En el mercado inmobiliario, cada vez más inversionistas están comenzando a mirar más allá de los formatos tradicionales de compra de propiedades. En ese contexto, los proyectos agroresidenciales han comenzado a posicionarse como una alternativa que combina inversión, calidad de vida y flexibilidad de uso, tres factores que hoy influyen con fuerza en las decisiones de compra.
Ahora a la cabeza de Inmobiliaria Toscana, Mauricio Lizana ha desarrollado gran parte de su estrategia inmobiliaria precisamente en torno a este tipo de proyectos.
Para él, el valor de una inversión no se explica únicamente por el precio del terreno o por una proyección de rentabilidad, sino por la capacidad del proyecto de responder a nuevas formas de habitar y de invertir que están emergiendo en el mercado.

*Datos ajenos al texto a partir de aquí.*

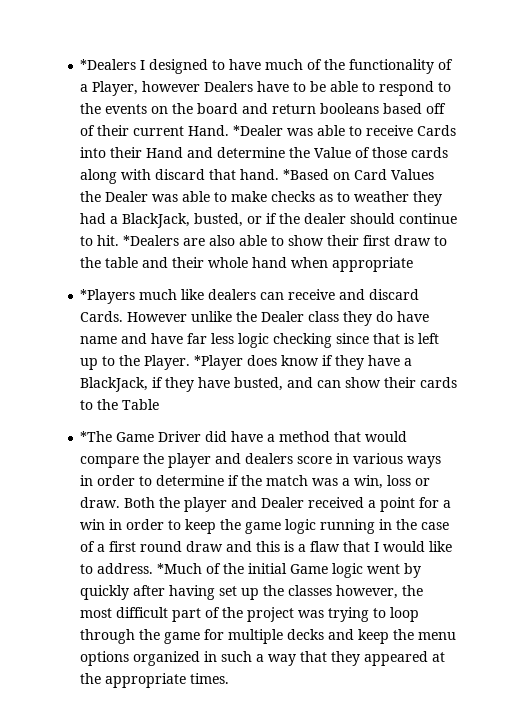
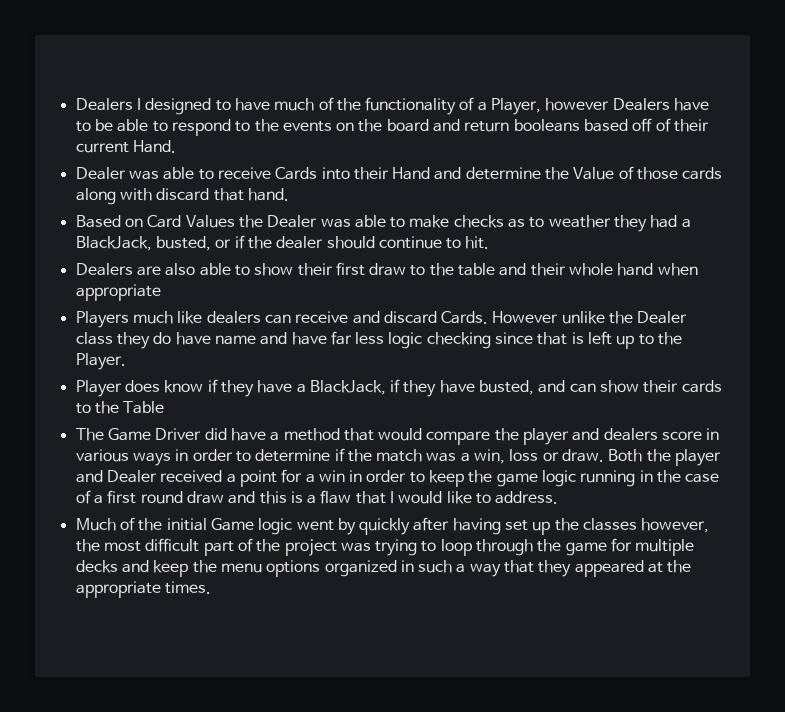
- *Dealers I designed to have much of the functionality of a Player, however Dealers have to be able to respond to the events on the board and return booleans based off of their current Hand. *Dealer was able to receive Cards into their Hand and determine the Value of those cards along with discard that hand. *Based on Card Values the Dealer was able to make checks as to weather they had a BlackJack, busted, or if the dealer should continue to hit. *Dealers are also able to show their first draw to the table and their whole hand when appropriate
+ Dealers I designed to have much of the functionality of a Player, however Dealers have to be able to respond to the events on the board and return booleans based off of their current Hand.
+ Dealer was able to receive Cards into their Hand and determine the Value of those cards along with discard that hand.
+ Based on Card Values the Dealer was able to make checks as to weather they had a BlackJack, busted, or if the dealer should continue to hit.
+ Dealers are also able to show their first draw to the table and their whole hand when appropriate
- *Players much like dealers can receive and discard Cards.
+ Players much like dealers can receive and discard Cards.
- However unlike the Dealer class they do have name and have far less logic checking since that is left up to the Player. *Player does know if they have a BlackJack, if they have busted, and can show their cards to the Table
+ However unlike the Dealer class they do have name and have far less logic checking since that is left up to the Player.
+ Player does know if they have a BlackJack, if they have busted, and can show their cards to the Table
- *The Game Driver did have a method that would compare the player and dealers score in various ways in order to determine if the match was a win, loss or draw.
+ The Game Driver did have a method that would compare the player and dealers score in various ways in order to determine if the match was a win, loss or draw.
- Both the player and Dealer received a point for a win in order to keep the game logic running in the case of a first round draw and this is a flaw that I would like to address. *Much of the initial Game logic went by quickly after having set up the classes however, the most difficult part of the project was trying to loop through the game for multiple decks and keep the menu options organized in such a way that they appeared at the appropriate times.
+ Both the player and Dealer received a point for a win in order to keep the game logic running in the case of a first round draw and this is a flaw that I would like to address.
+ Much of the initial Game logic went by quickly after having set up the classes however, the most difficult part of the project was trying to loop through the game for multiple decks and keep the menu options organized in such a way that they appeared at the appropriate times.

Desde esta mirada, Lizana aclara “los desarrollos agroresidenciales no se conciben simplemente como subdivisiones de parcelas, sino como proyectos diseñados para integrar naturaleza, planificación territorial y una propuesta de vida más flexible para quienes buscan invertir o residir fuera de los entornos urbanos tradicionales”.
La posibilidad de contar con más espacio, un entorno natural y mayor independencia respecto de las ciudades se ha convertido en un factor relevante para quienes buscan nuevas alternativas habitacionales, “son proyectos alineados son las nuevas formas de vida”, declara.
Una tendencia que gana espacio
En distintos mercados inmobiliarios, el interés por proyectos ubicados fuera de las ciudades ha crecido de forma sostenida durante los últimos años. Factores como el teletrabajo, la búsqueda de mayor contacto con la naturaleza y el interés por activos tangibles han impulsado esta tendencia.
Los proyectos agroresidenciales responden precisamente a ese cambio cultural. Se trata de desarrollos que combinan terrenos amplios, uso habitacional flexible y, en muchos casos, la posibilidad de incorporar actividades agrícolas, recreativas o de segunda vivienda.
Este tipo de proyectos ofrece atributos que hoy son valorados por distintos perfiles de compradores: menor densidad, mayor superficie por lote, entorno natural y la posibilidad de adaptar el terreno a distintos usos a lo largo del tiempo.
Para Lizana, este formato tiene un potencial relevante hacia el futuro, “este tipo de proyectos responden a una transformación más profunda en la manera en que las personas conciben la vivienda y la inversión inmobiliaria”, sostiene.
Inversión flexible
Uno de los principales atractivos de los proyectos agroresidenciales es su versatilidad como activo de inversión. A diferencia de otros formatos inmobiliarios más rígidos, estos terrenos permiten distintos usos dependiendo de las necesidades del propietario.
Algunos inversionistas adquieren parcelas pensando en el desarrollo de una vivienda futura, mientras que otros ven el terreno como una reserva de valor a largo plazo o como un espacio para desarrollar proyectos personales vinculados al turismo rural, la agricultura o la vida en contacto con la naturaleza.
Desde el punto de vista de la inversión, también existe un componente importante asociado a la plusvalía. A medida que determinadas zonas comienzan a consolidarse y mejorar su conectividad, los terrenos pueden aumentar su valor de forma progresiva.
Sin embargo, Lizana sostiene que el éxito de este tipo de proyectos no depende únicamente de la ubicación, sino también de la planificación del desarrollo y de su coherencia con el entorno.
La importancia de diseñar proyectos con visión territorial
Un elemento clave en los desarrollos agroresidenciales que Lizana promueve en su empresa, es la forma en que se planifican. No se trata únicamente de subdividir un terreno, sino de diseñar un proyecto que tenga sentido dentro del territorio en el que se inserta.
Esto implica analizar factores que influyen directamente en la viabilidad del proyecto y en su potencial de valorización futura. Según la visión de Lizana, un proyecto agroresidencial exitoso “debe construirse considerando el contexto completo en el que se desarrolla”.
Esto incluye desde la definición del tamaño de los lotes hasta los accesos, la integración paisajística y la identidad del proyecto.
Cuando estos elementos se planifican correctamente, la plusvalía deja de depender únicamente de la escasez de suelo y comienza a estar asociada al valor real que el proyecto entrega a quienes deciden invertir o vivir allí.
Para Mauricio Lizana, esta tendencia probablemente seguirá creciendo en los próximos años, a medida que más personas comiencen a valorar proyectos que integren naturaleza, planificación territorial y flexibilidad de uso.
En ese sentido, los desarrollos agroresidenciales se están consolidando como un formato que combina inversión y estilo de vida. No solo representan una oportunidad para diversificar el portafolio inmobiliario, sino también una forma de acceder a proyectos que pueden adaptarse a distintas etapas de la vida.